A couple of months later, we decided to resume our original plan with the fertility clinic. Once again I had numerous invasive and painful tests and procedures. Once again, nothing was glaringly wrong. We started on a course of Letrozole combined with an IUI. The details of that process aren’t really important as it all went swimmingly. It was nerve-wracking and not exactly a comfortable procedure, but it worked. And it worked the first time.
When I took the pregnancy test following the fertility treatments, the positive result didn’t give me the same feelings as the previous one. This time all I could think about was the other baby. The one that I lost. I know Rick was feeling less ecstatic this time as well. I drove to work crying the whole way. I remember walking in to see Mary at her desk by the front door. She immediately got up and embraced me. She just held me while I cried. I know she never experienced these things herself, but she could feel the feelings with me.
Something I didn’t expect over the months that followed was that my depression hung on. I thought it would lift since I was now pregnant and things were going well. But it was always there – telling me I was worthless.

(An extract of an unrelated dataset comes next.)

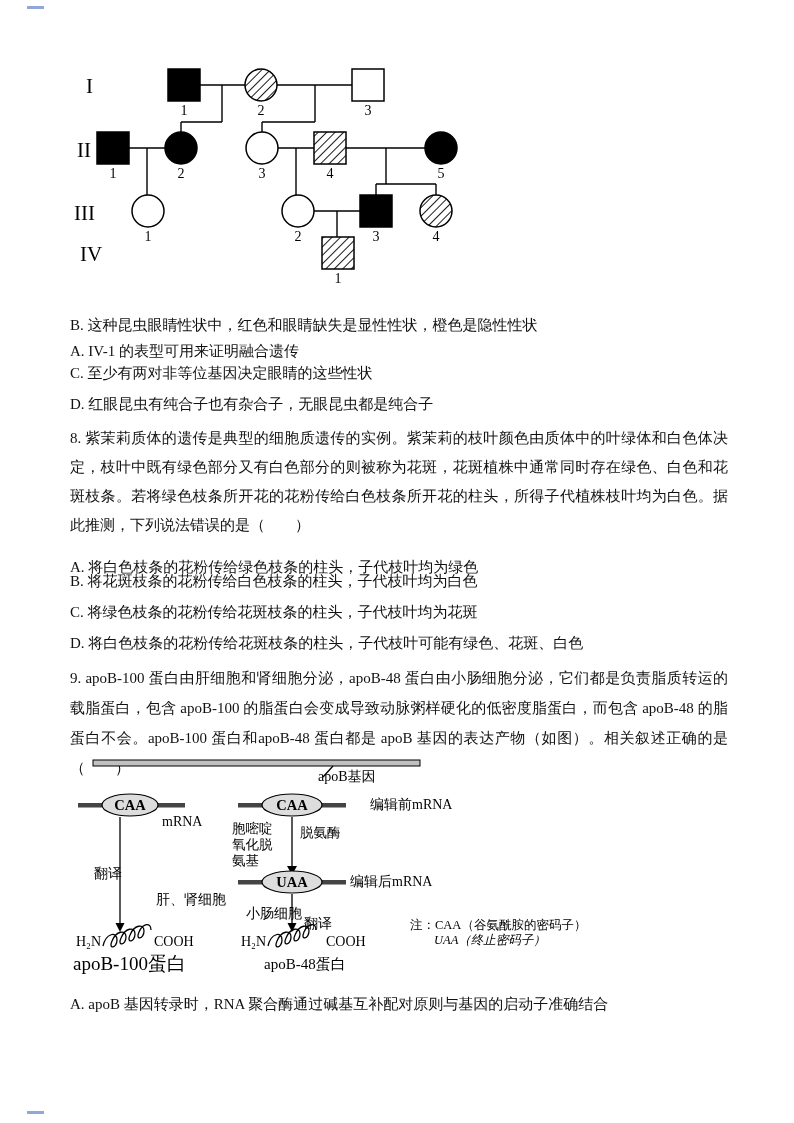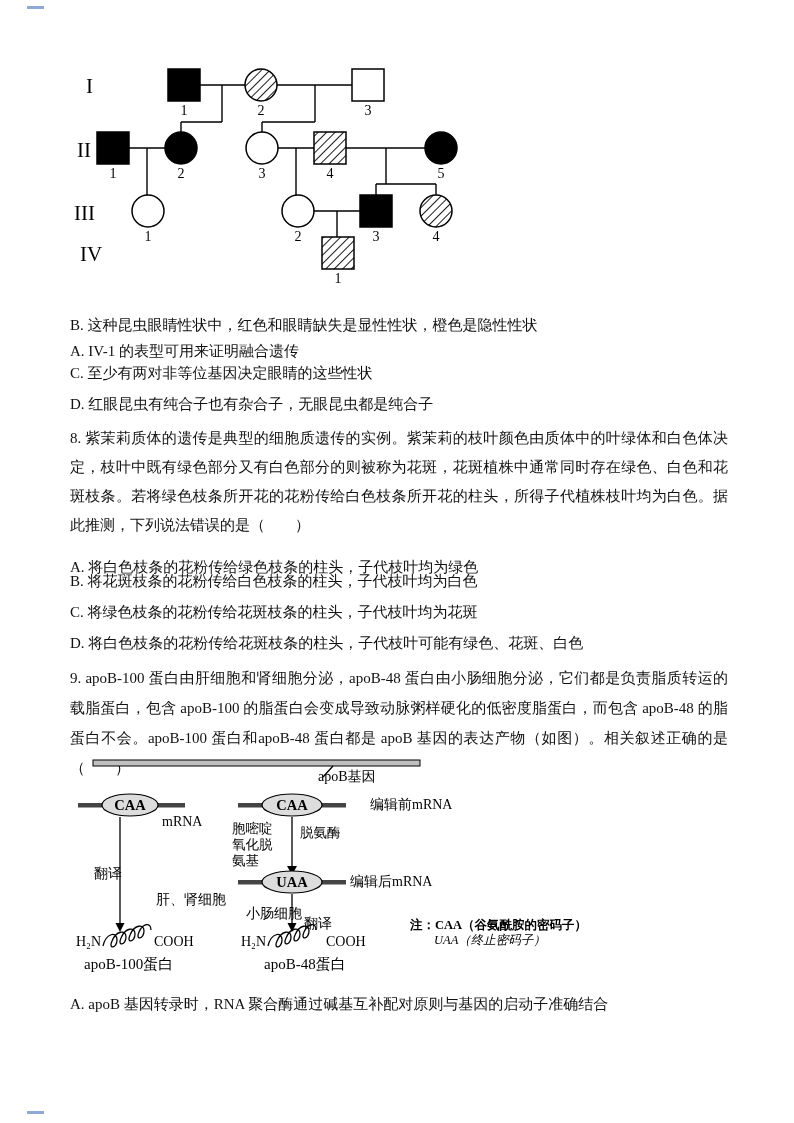"注：CAA（谷氨酰胺的密码子）" div.note { font-weight: bold -> none }
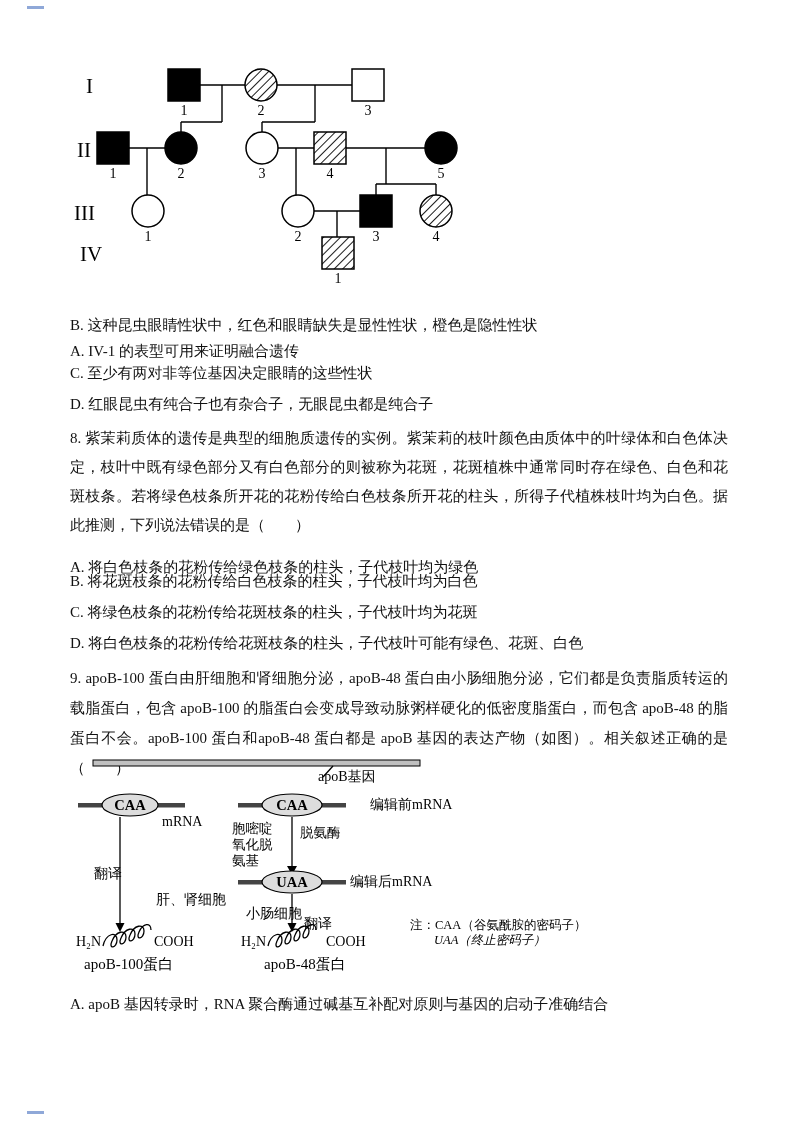"apoB-100蛋白" div.dlabel { font-size: 15px -> 19px; left: 84px -> 73px }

After Erik was born, my depression and anxiety morphed. I loved him so much, but I had a hard time believing I was really worthy of being his mom. At my six-week check-up, my doctor asked how I was doing emotionally. I opened up and told her the truth. I reluctantly accepted her prescription for anti-anxiety/anti-depression medication. A few weeks later, I was like a different person in the best way possible. I felt like the cloud of anxiety and depression had lifted. I was able to see and experience life with clarity. I was able to fully love my son the way I always wanted to. I know that medication is not the answer for everyone. That’s ok. For me it was life-changing. After experiencing life without crippling anxiety and depression, I can say without a doubt that I should have done this years and years before I got to that point.
Why am I sharing all of this? Frankly, I’m not even sure. I guess this is all to say that family is important to me. Mental health is important to me. I don’t think it’s any more important to me than to someone who hasn’t struggled to attain them the way I have. But perhaps the struggle is what it took for me to realize how important they are.